Award winning filmmaker, Christopher Nolan, developed one simple yet complex theory. Later, he adapted this idea to a major motion picture titled Inception. A box office hit, inspired by the notion of invading one’s subconscious mind and lucid dreaming, its impact ultimately transformed the way the general public viewed ones perspective of life. Unsurprisingly, the audience were distracted in the mind blowing visual effects. Therefore many disregarded or were unaware that the director incorporated subtle hints and key points that could answer seemingly puzzling questions throughout the film. In one particular scene, where Cobbs reveals the history of him and his wife, Mal, exploring the concept of a dream within a dream to Ariadne, elements such as symbolism and lighting were cunningly used to highlight certain aspects and create …
· A medium shot of Ariadne approaching Cobbs, the camera then zooms into her and stops at a close up shot as she confronts Cobbs Ariadne confronts Cobbs. Whilst in present dialogue, the director highlighted both characters with a neutral, luminous light originating from windows in the background. These two simple elements allowed the audience to focus solely on the information the dialogue holds. Music intensifies when vital and significant events are being told.
· Only Mal (French for evil) is seen opening her eyes on the shore of a beach as the tide swallows back into the ocean with a dazed and confused expression. However, she gets up on the beach away from the tides (but seen in the background). ‘Shore of subconscious’ – the director has chosen this setting because many dream experts believe that it represents that the shore is the place where the conscious mind meets the unconscious in other words, a sea of dreams meets the land of reality (LUCID DREAMING). It also represents a symbolic journey of self discovery when coming across the sea of unconscious. Therefore it can be interpreted as Mal knowing she was dreaming but has lost sight of what was reality. The sun brightly shining in the background gives this scene a soft focus lens as if Mal’s confusion is translated in this form of element.
· ‘We created our own world’ the background shines above their heads effectively giving the appearance Cobbs describes. To show that they are creating their world, Mal and Cobbs are creating things with sand e.g. sand castle. An upward medium shot is used to illustrate the creation of their world. While in the background, large clouds are moving swiftly and rapidly to signify that time quickly ticking by in dreams – ‘We did that for years,’ Cobbs explains.
· Other than being told by the narrator himself, the architecture is paradoxical, such as the rows of never ending pillars as Mal and Cobbs walk through and the infinite levels the building across was structured. Music has been intensified compared to the beginning of the dialogue.
· Mal stands before her childhood home. The background is bright and yet again the architecture has an unrealistic appearance. However, Mal is shadowed this could mean that what she is about to do will seal a dark fate. The camera angle slowly zooms into a close up of her expression; this could also mean that it took her time to come to her actions. Her wavy hair casts over her face then the wind shifts it over as the camera zooms in. It could indicate that the sea of unconscious (dreams) is or already have taken over what she once knew was reality, it is taking over her. The dream world is literally scraping away the grasp of reality she once originally had. The house represents Mal’s childhood. To lock ‘something’ away deep in the mind, Nolan uses a playhouse doll that symbolises Mal’s lost imagination. After being introduced to a world in which she can dream again, an obsession emerges. She locks her totem into the playhouse meaning she is locking away the one valuable piece of reality into what was lost, her imagination. The playhouse has a spotlight coming from the right of the screen (origins unknown)

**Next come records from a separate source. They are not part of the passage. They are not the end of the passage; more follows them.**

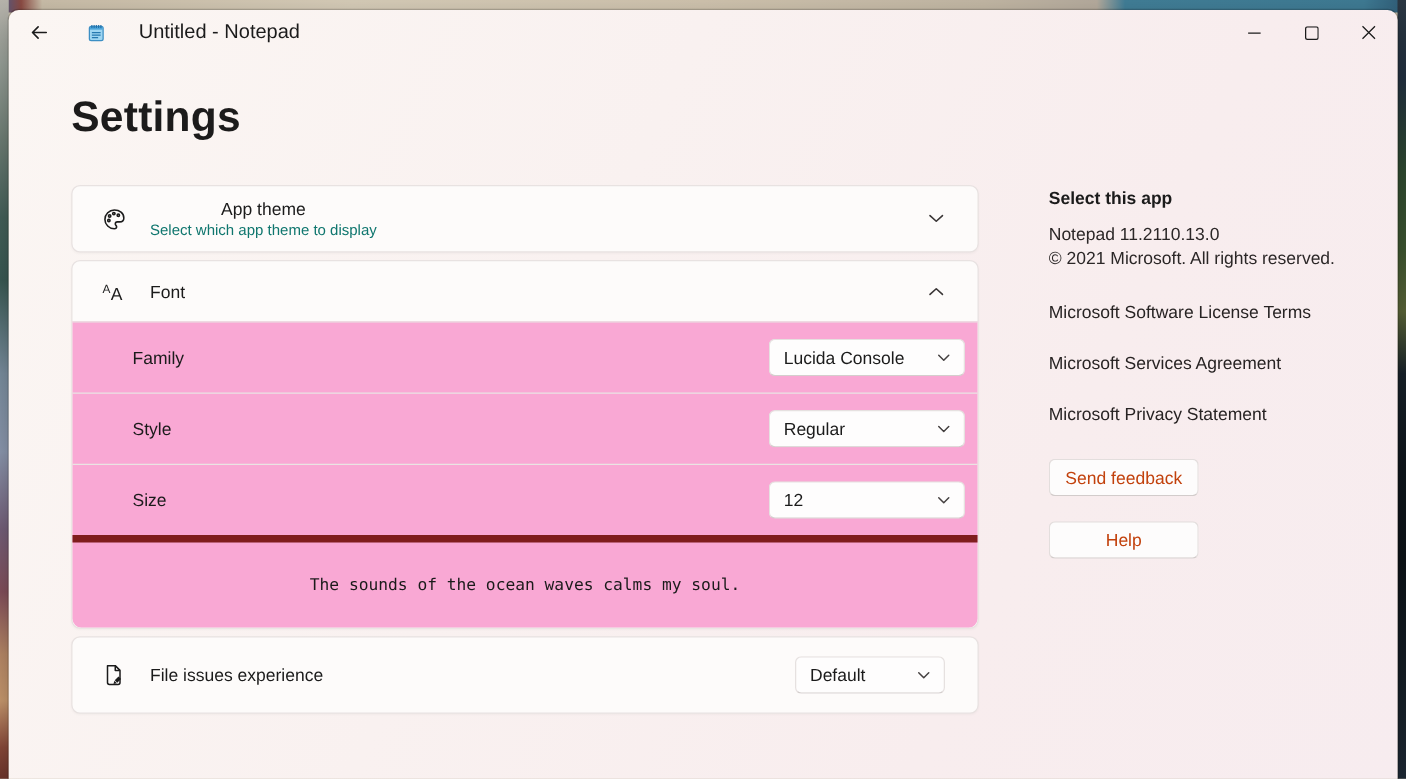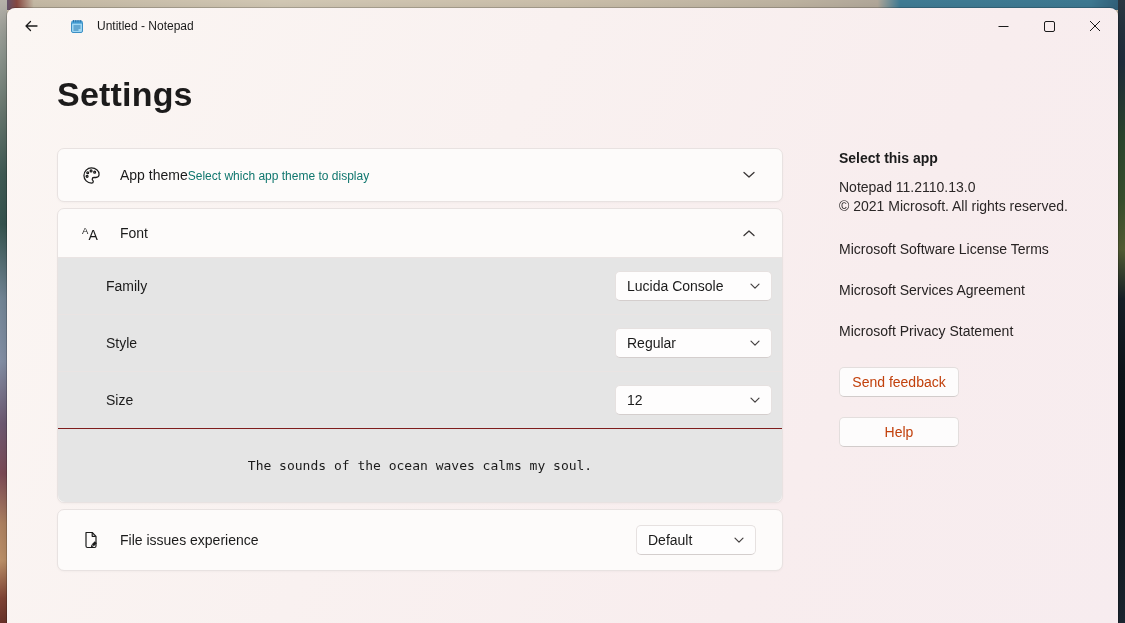"Untitled - Notepad" .win-title { font-size: 12px -> 16px; margin-left: 12px -> 26px }
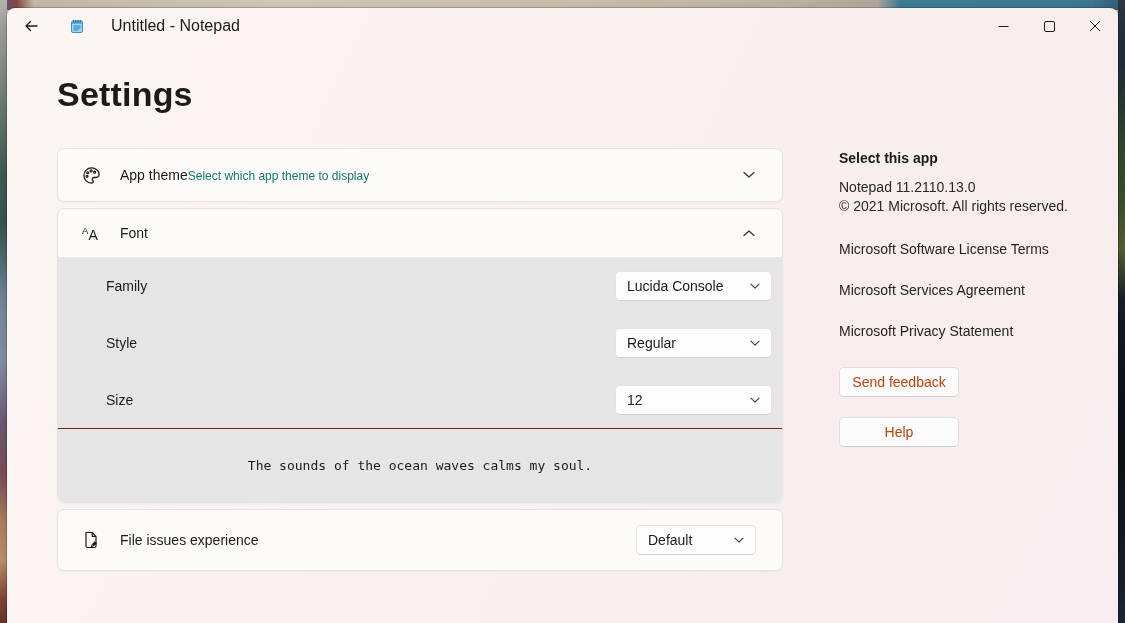"App theme" .head-text { flex-direction: none -> column }
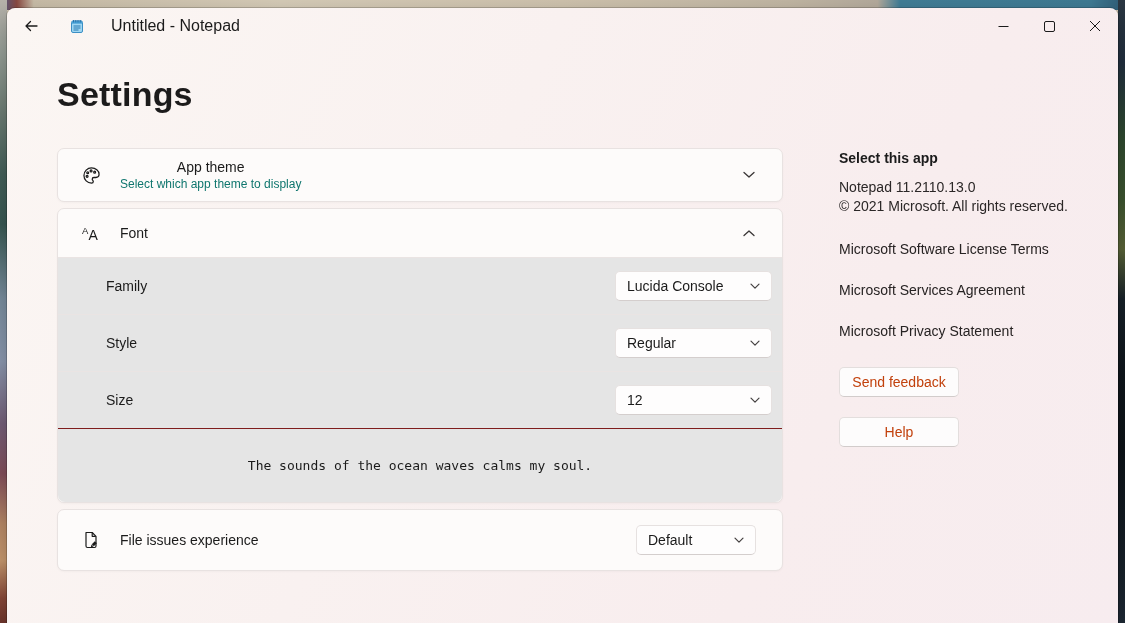"Family" .font-rows { background: #e5e5e5 -> #f9a8d4 }
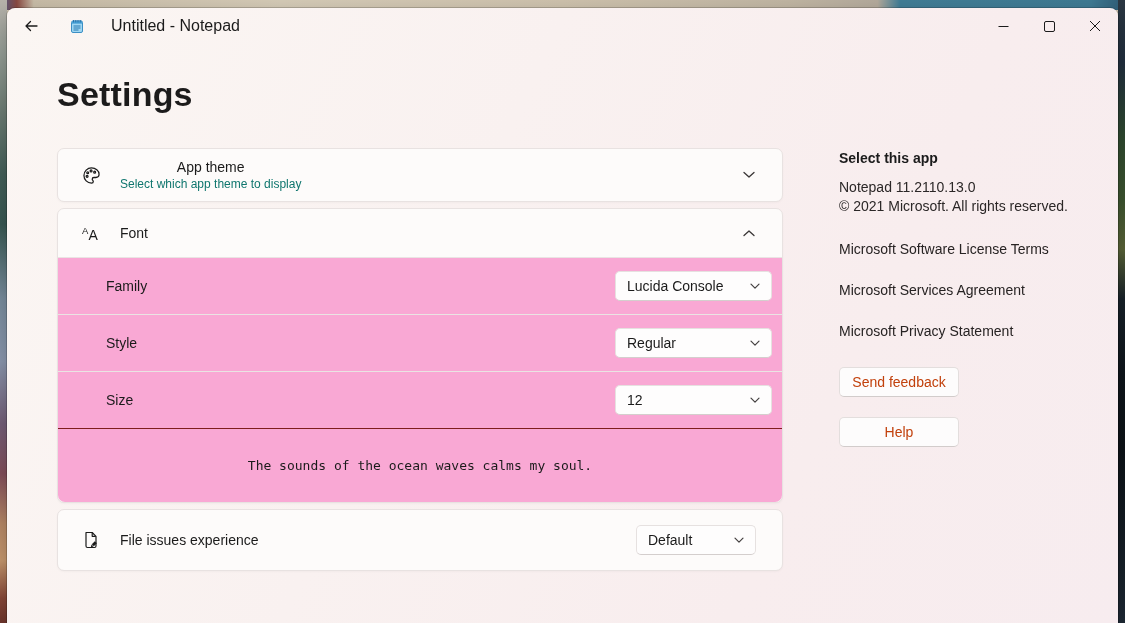"The sounds of the ocean" .preview-row { border-top: 1px solid #7f1d1d -> 6px solid #7f1d1d }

· After waking up from the dream and into reality a bright red light consumes the entire room. The colour scheme was used to symbolise the age old riddle: what has four legs in the morning, two legs in the afternoon and three in the evening – man. After decades stuck in dream Cobbs described them as old souls thrown back into youth, it can also be explained that in the ‘evening’ of their life they are adults (with two legs) instead of an old person.
Ø Mal is shown wearing singlets and show skin but later wears modest clothing. In the perspective of Cobbs retelling, the couple are still youthful because now, he realises it was all but a dream. In actuality, they lost track of time, disregarded what mattered and both aged to old seniors. If the dreamer is unaware he/she is dreaming he/she will age.
Ø Cobbs and Mal create a dream like world. It could be used as a religious connotation such as Adam and Eve. Living in their Garden of Eden, of which God created (they were portrayed as Gods). When Mal locked away the totem in her subconscious evil prevailed. Eve took the first bite of the forbidden fruit and convinced Adam to do the same. In this situation Cobbs wished to go back into reality, he performed inception on Mal so she could follow.
Ø Camera angles make it impactful, e.g. Mal slowly loses to mental instability, her facial expressions are accentuated by this element
Ø The director comments on a human’s response to isolation; how some humans crave to be alone with someone forever, but others don’t and the complexity of the human social nature
Ø Also revolves around love and how circumstances test the strength of relationships
The mise en scene creates and effects the way an image is perceived. It emphasizes on the mood, impact on the audience, and messages conveyed.